Your answer should be the line containing "- 실시간 계산식 적용: Lambda Function을 통한 실시간 계산" and every line after it to the end of the records below, word for word.
═══ SUPPLIED RECORDS
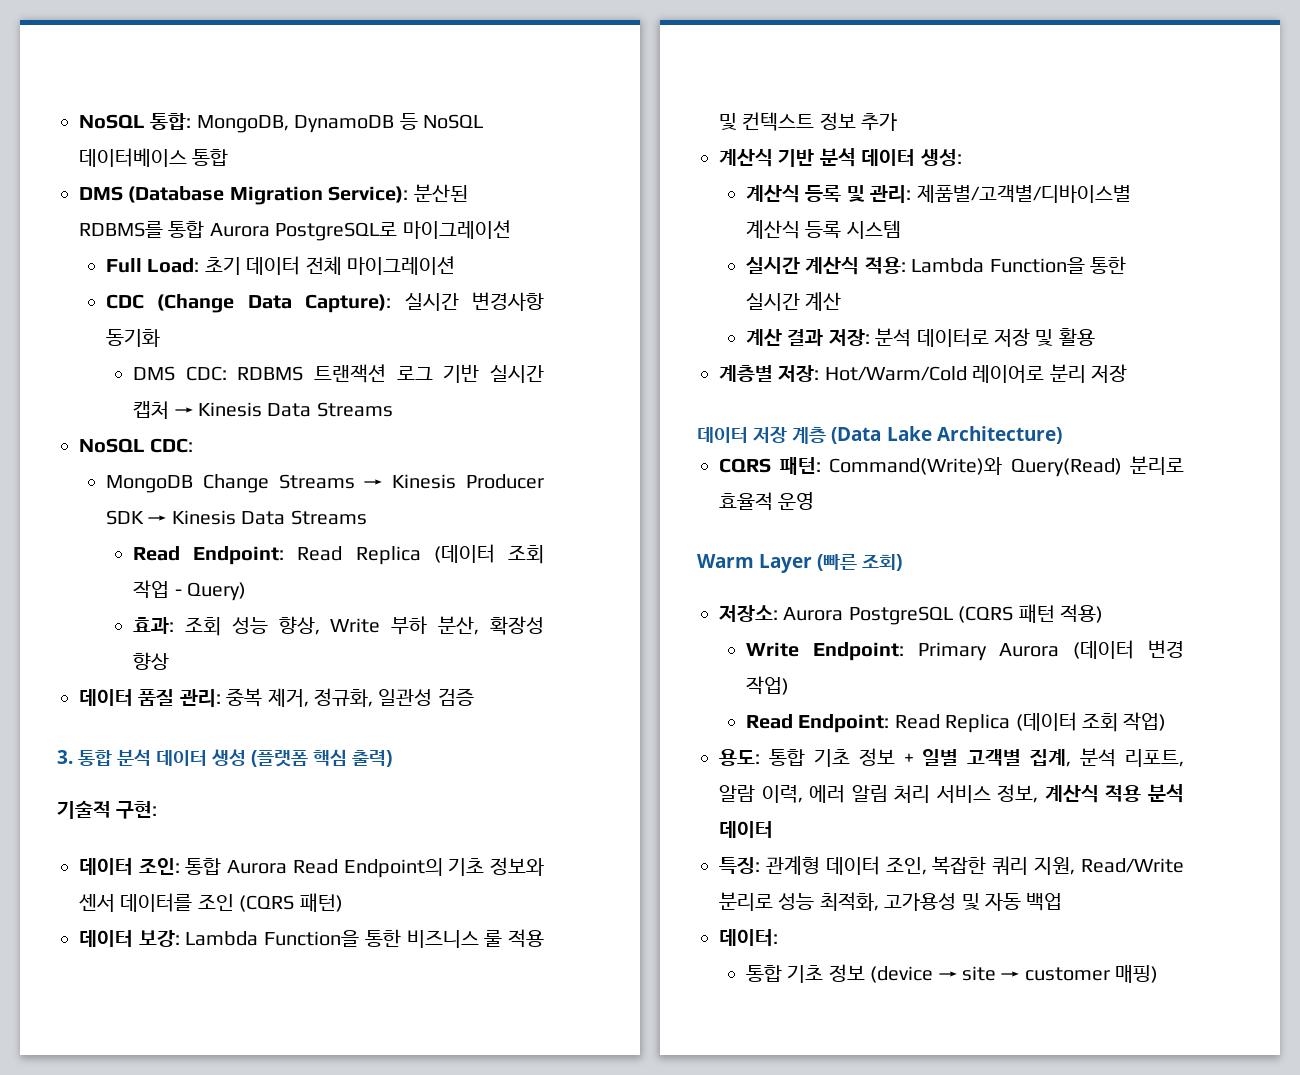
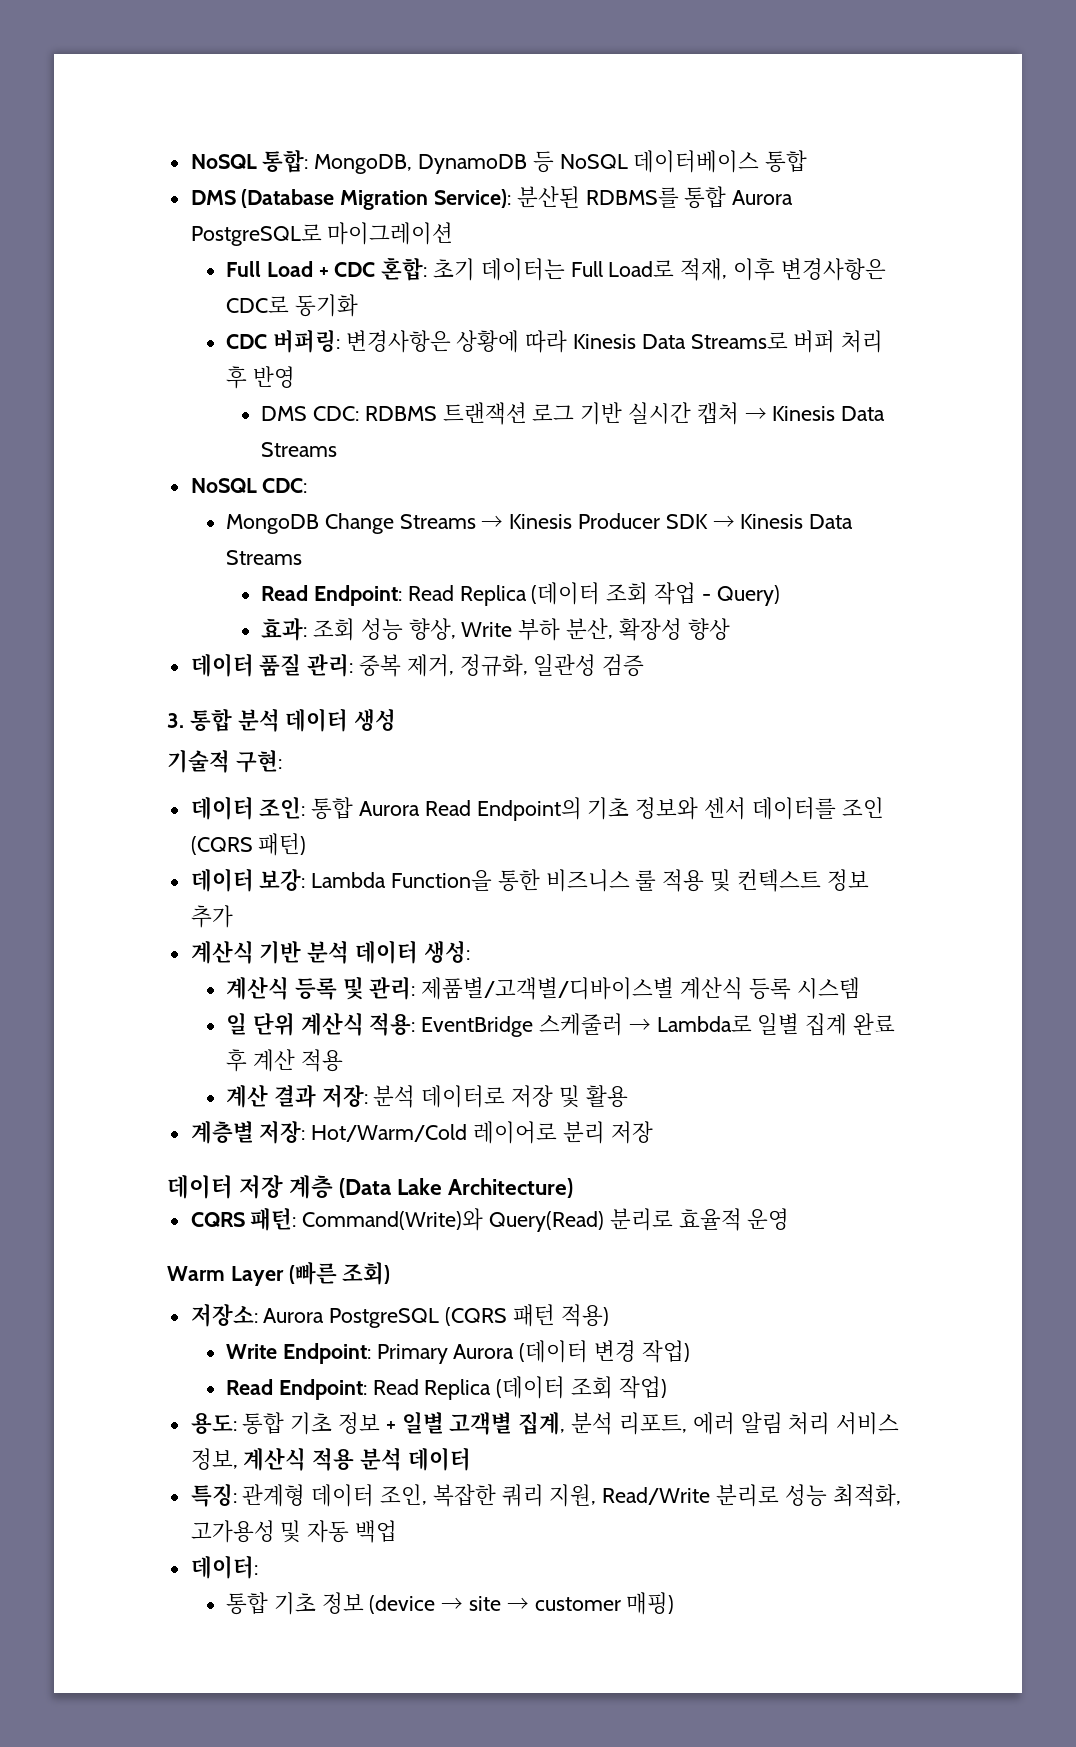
- Full Load: 초기 데이터 전체 마이그레이션
- CDC (Change Data Capture): 실시간 변경사항 동기화
+ Full Load + CDC 혼합: 초기 데이터는 Full Load로 적재, 이후 변경사항은 CDC로 동기화
+ CDC 버퍼링: 변경사항은 상황에 따라 Kinesis Data Streams로 버퍼 처리 후 반영
- 3. 통합 분석 데이터 생성 (플랫폼 핵심 출력)
+ 3. 통합 분석 데이터 생성
- 실시간 계산식 적용: Lambda Function을 통한 실시간 계산
+ 일 단위 계산식 적용: EventBridge 스케줄러 → Lambda로 일별 집계 완료 후 계산 적용
- 용도: 통합 기초 정보 + 일별 고객별 집계, 분석 리포트, 알람 이력, 에러 알림 처리 서비스 정보, 계산식 적용 분석 데이터
+ 용도: 통합 기초 정보 + 일별 고객별 집계, 분석 리포트, 에러 알림 처리 서비스 정보, 계산식 적용 분석 데이터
══════
▶ **EXERCISE RESPONSE**:
- 실시간 계산식 적용: Lambda Function을 통한 실시간 계산
+ 일 단위 계산식 적용: EventBridge 스케줄러 → Lambda로 일별 집계 완료 후 계산 적용
- 용도: 통합 기초 정보 + 일별 고객별 집계, 분석 리포트, 알람 이력, 에러 알림 처리 서비스 정보, 계산식 적용 분석 데이터
+ 용도: 통합 기초 정보 + 일별 고객별 집계, 분석 리포트, 에러 알림 처리 서비스 정보, 계산식 적용 분석 데이터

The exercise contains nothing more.